===== Extracted data =====

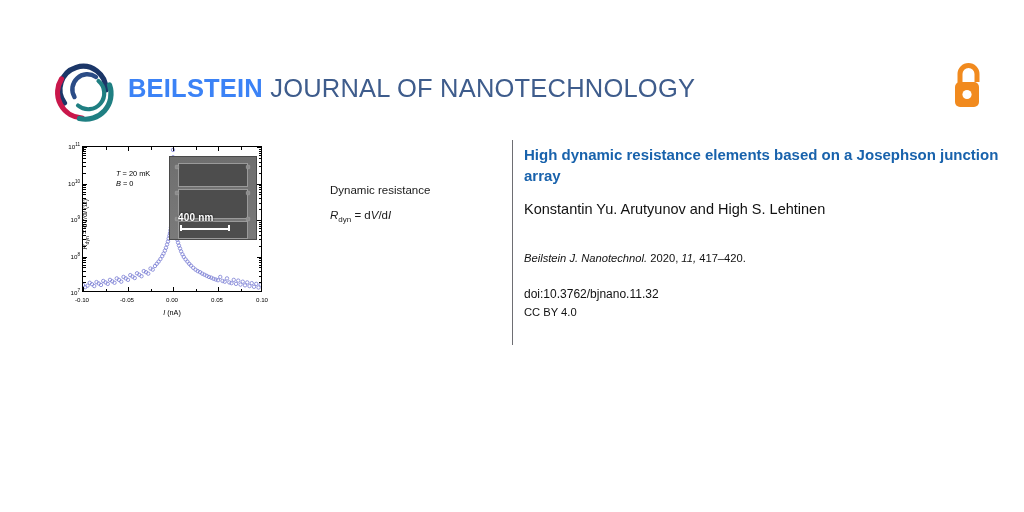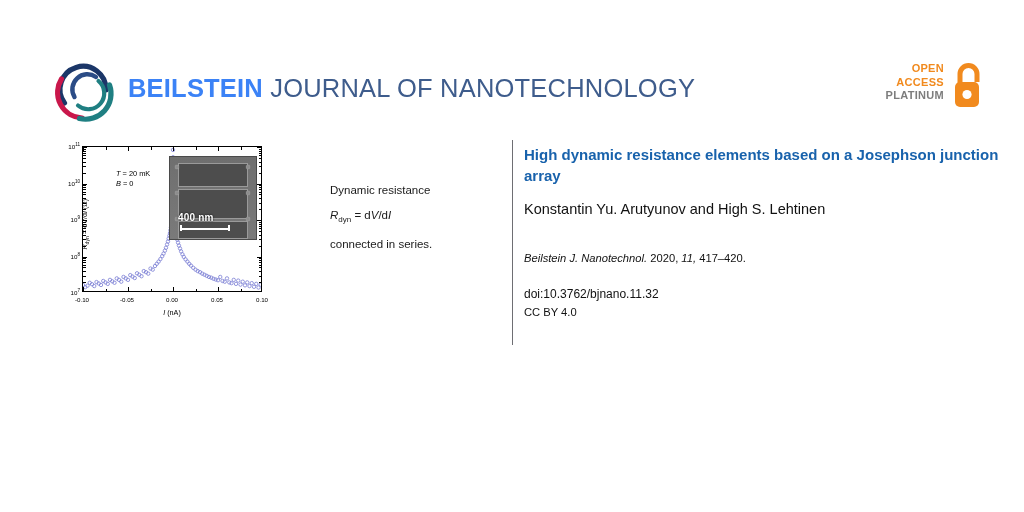--- a/index.html
+++ b/index.html
@@ -254,25 +254,20 @@
 
       <path d="M 46.5 24 A 15.5 15.5 0 0 1 26 48.5" fill="none" stroke="#1f7f82" stroke-width="4.2" stroke-linecap="round"></path>
     </svg>
   </div>
 
   <div id="journal-wordmark">
     <span class="wm-bold">BEILSTEIN</span><span class="wm-light"> JOURNAL OF NANOTECHNOLOGY</span>
   </div>
 
   <div id="open-access-badge">
-    <div id="oa-text">
-      <span class="oa-orange">OPEN</span>
-      <span class="oa-orange">ACCESS</span>
-      <span class="oa-gray">PLATINUM</span>
-    </div>
     <div id="oa-lock-icon">
       <svg width="34" height="50" viewBox="0 0 34 50">
 
         <path d="M 10 24 L 10 14 A 8.5 8.5 0 0 1 27 14 L 27 22" fill="none" stroke="#f18a1e" stroke-width="5"></path>
 
         <rect x="5" y="22" width="24" height="25" rx="5" ry="5" fill="#f18a1e"></rect>
 
         <circle cx="17" cy="34.5" r="4.6" fill="#ffffff"></circle>
       </svg>
     </div>
@@ -520,21 +515,20 @@
     <div class="ylabel-val" style="left: -1px; width: 26px; top: 152px;">10<sup style="font-size:4.6px">7</sup></div>
     <div class="ylabel-val" style="left: -1px; width: 26px; top: 115.5px;">10<sup style="font-size:4.6px">8</sup></div>
     <div class="ylabel-val" style="left: -1px; width: 26px; top: 79px;">10<sup style="font-size:4.6px">9</sup></div>
     <div class="ylabel-val" style="left: -1px; width: 26px; top: 42.5px;">10<sup style="font-size:4.6px">10</sup></div>
     <div class="ylabel-val" style="left: -1px; width: 26px; top: 6px;">10<sup style="font-size:4.6px">11</sup></div>
   </div>
 
 <div id="abstract-caption">
   <div>Dynamic resistance</div>
   <div><i>R</i><sub>dyn</sub><span> = d<i>V</i>/d<i>I</i></span></div>
-  <div>connected in series.</div>
 </div>
 
 <div id="article-title">High dynamic resistance elements based on a Josephson junction array</div>
 <div id="article-authors">Konstantin Yu. Arutyunov and High S. Lehtinen</div>
 <div id="article-citation">
   <span class="cit-italic">Beilstein J. Nanotechnol.</span>
   <span class="cit-bold">2020,</span>
   <span class="cit-italic">11,</span>
   <span>417–420.</span>
 </div>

=====

Action item = Return each line of the entries that holds the string "italic".

Response for this exercise =
   <span class="cit-italic">Beilstein J. Nanotechnol.</span>
   <span class="cit-italic">11,</span>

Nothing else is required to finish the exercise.